*RECORDED DATA:*
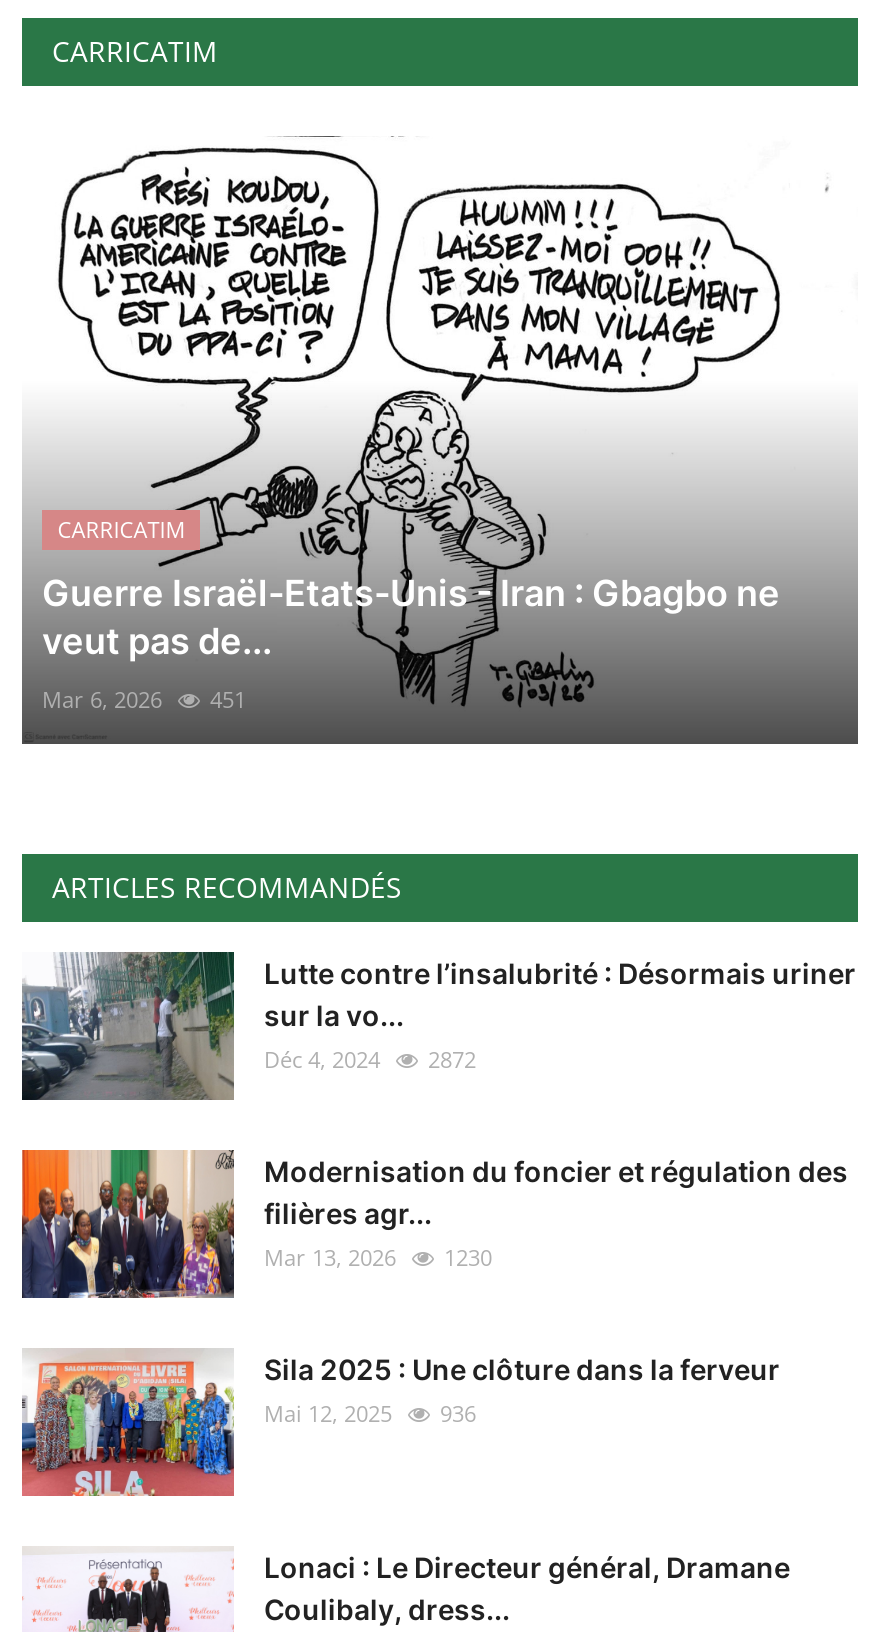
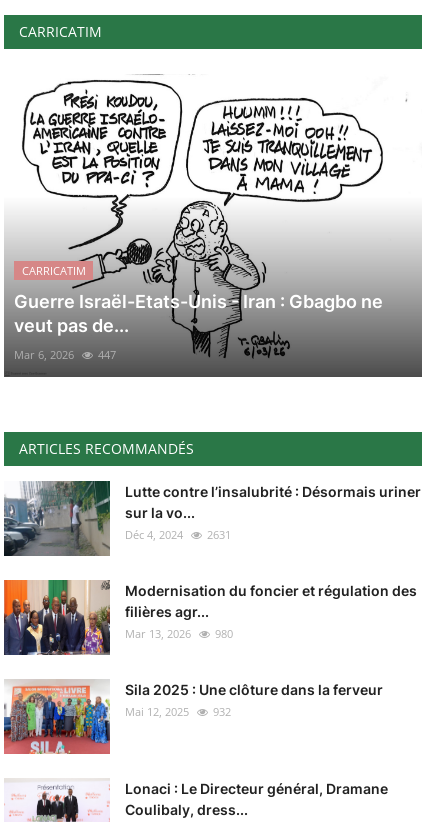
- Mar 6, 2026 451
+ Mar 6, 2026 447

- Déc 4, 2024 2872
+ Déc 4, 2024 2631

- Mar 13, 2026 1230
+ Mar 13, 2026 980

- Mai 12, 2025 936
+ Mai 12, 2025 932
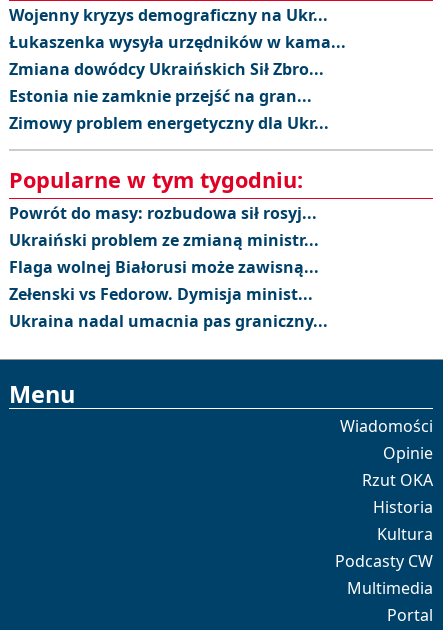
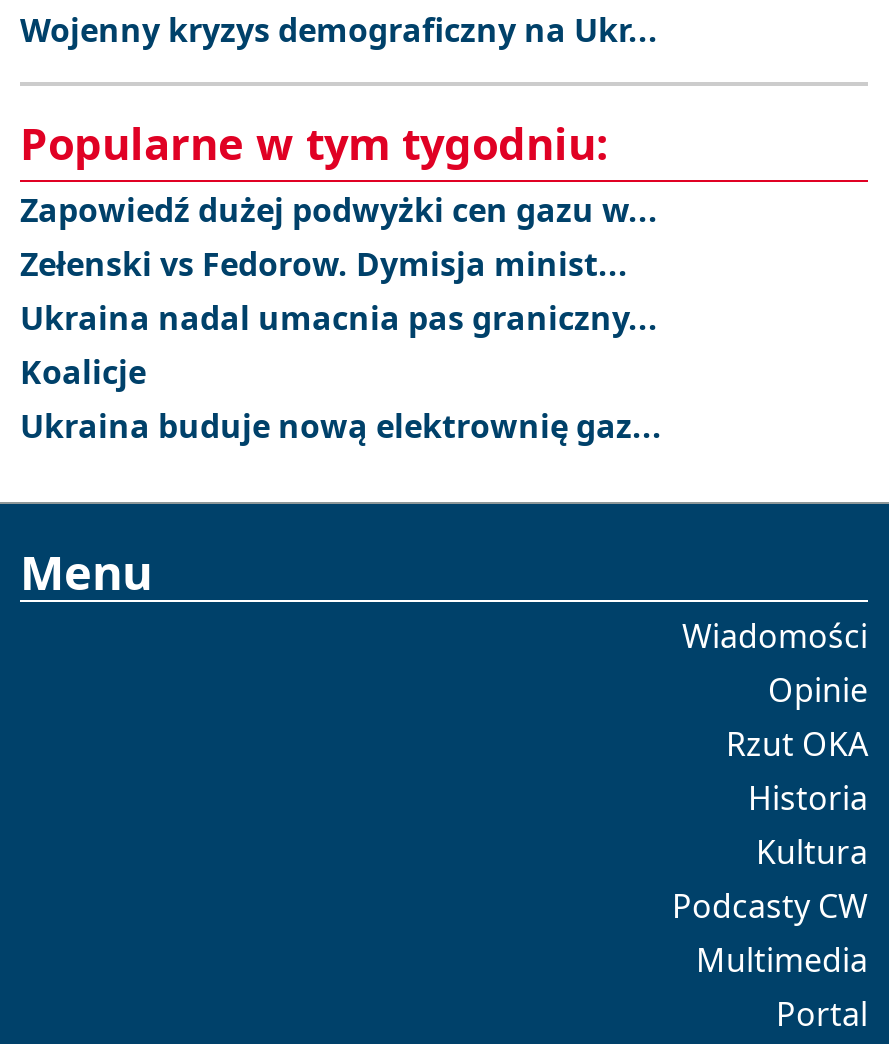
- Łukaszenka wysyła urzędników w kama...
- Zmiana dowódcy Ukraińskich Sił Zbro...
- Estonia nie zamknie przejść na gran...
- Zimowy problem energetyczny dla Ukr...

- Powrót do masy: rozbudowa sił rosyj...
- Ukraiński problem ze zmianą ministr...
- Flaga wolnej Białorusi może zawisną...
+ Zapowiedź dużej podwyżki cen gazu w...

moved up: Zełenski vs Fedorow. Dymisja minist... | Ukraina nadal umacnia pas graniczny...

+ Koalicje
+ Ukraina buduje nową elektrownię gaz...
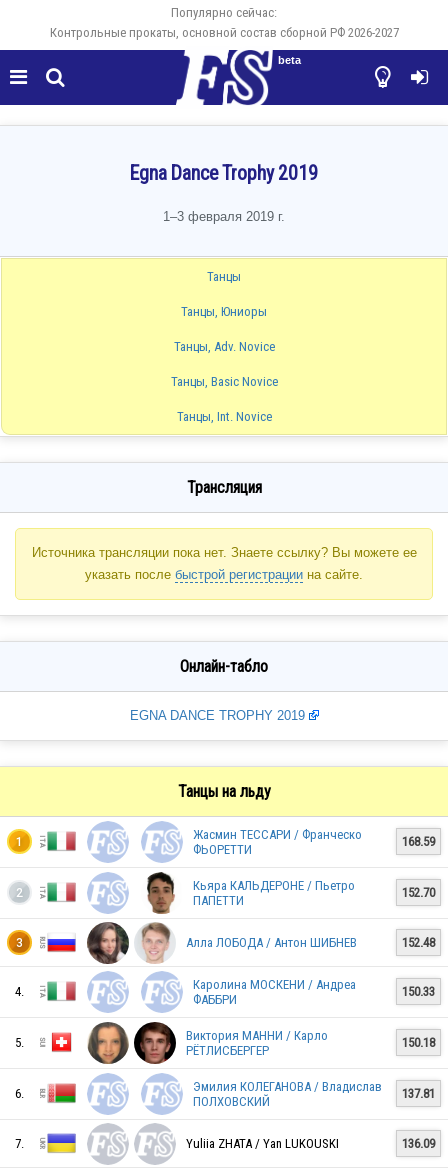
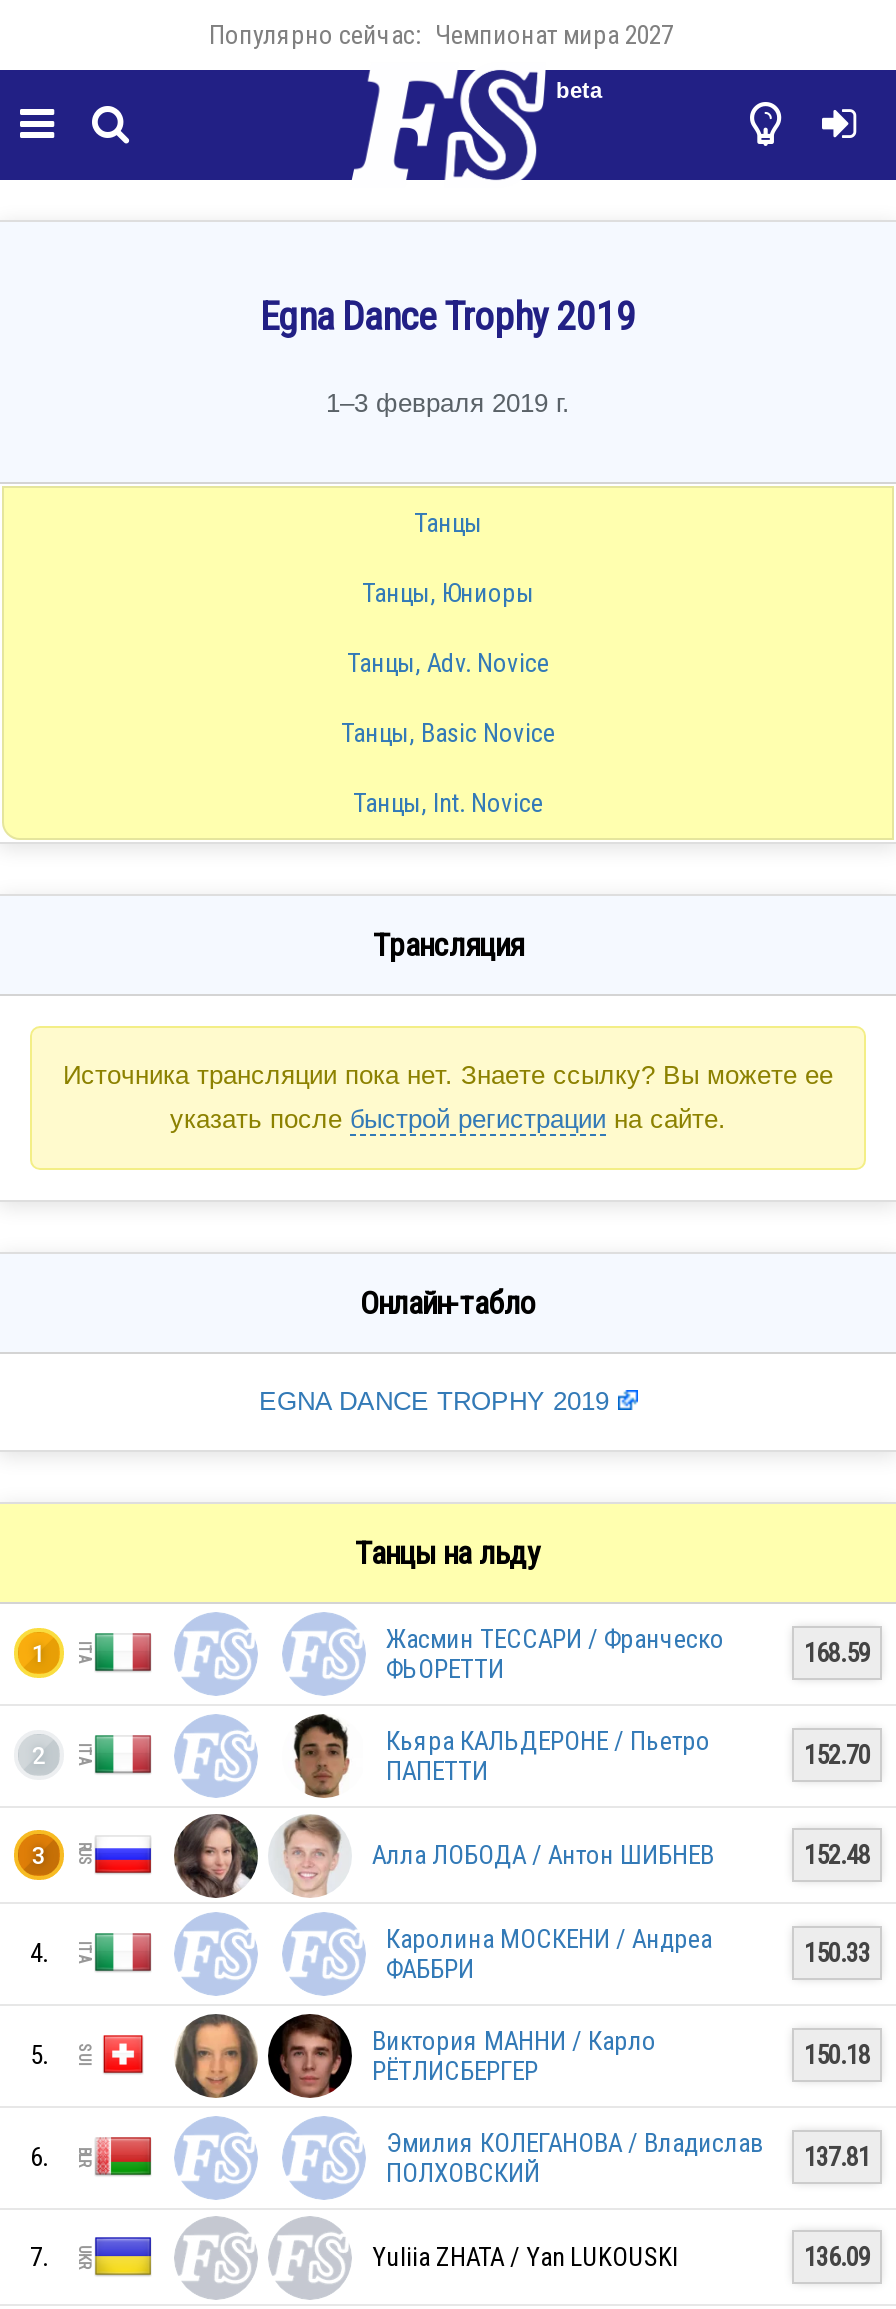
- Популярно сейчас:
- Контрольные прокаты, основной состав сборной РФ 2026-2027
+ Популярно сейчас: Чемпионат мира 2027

*GOAL OF THE EXERCISE:* For the string "problem", count the lines of the preceding listing in which it appears, and report the count alone.

*WRITTEN RESPONSE:* 2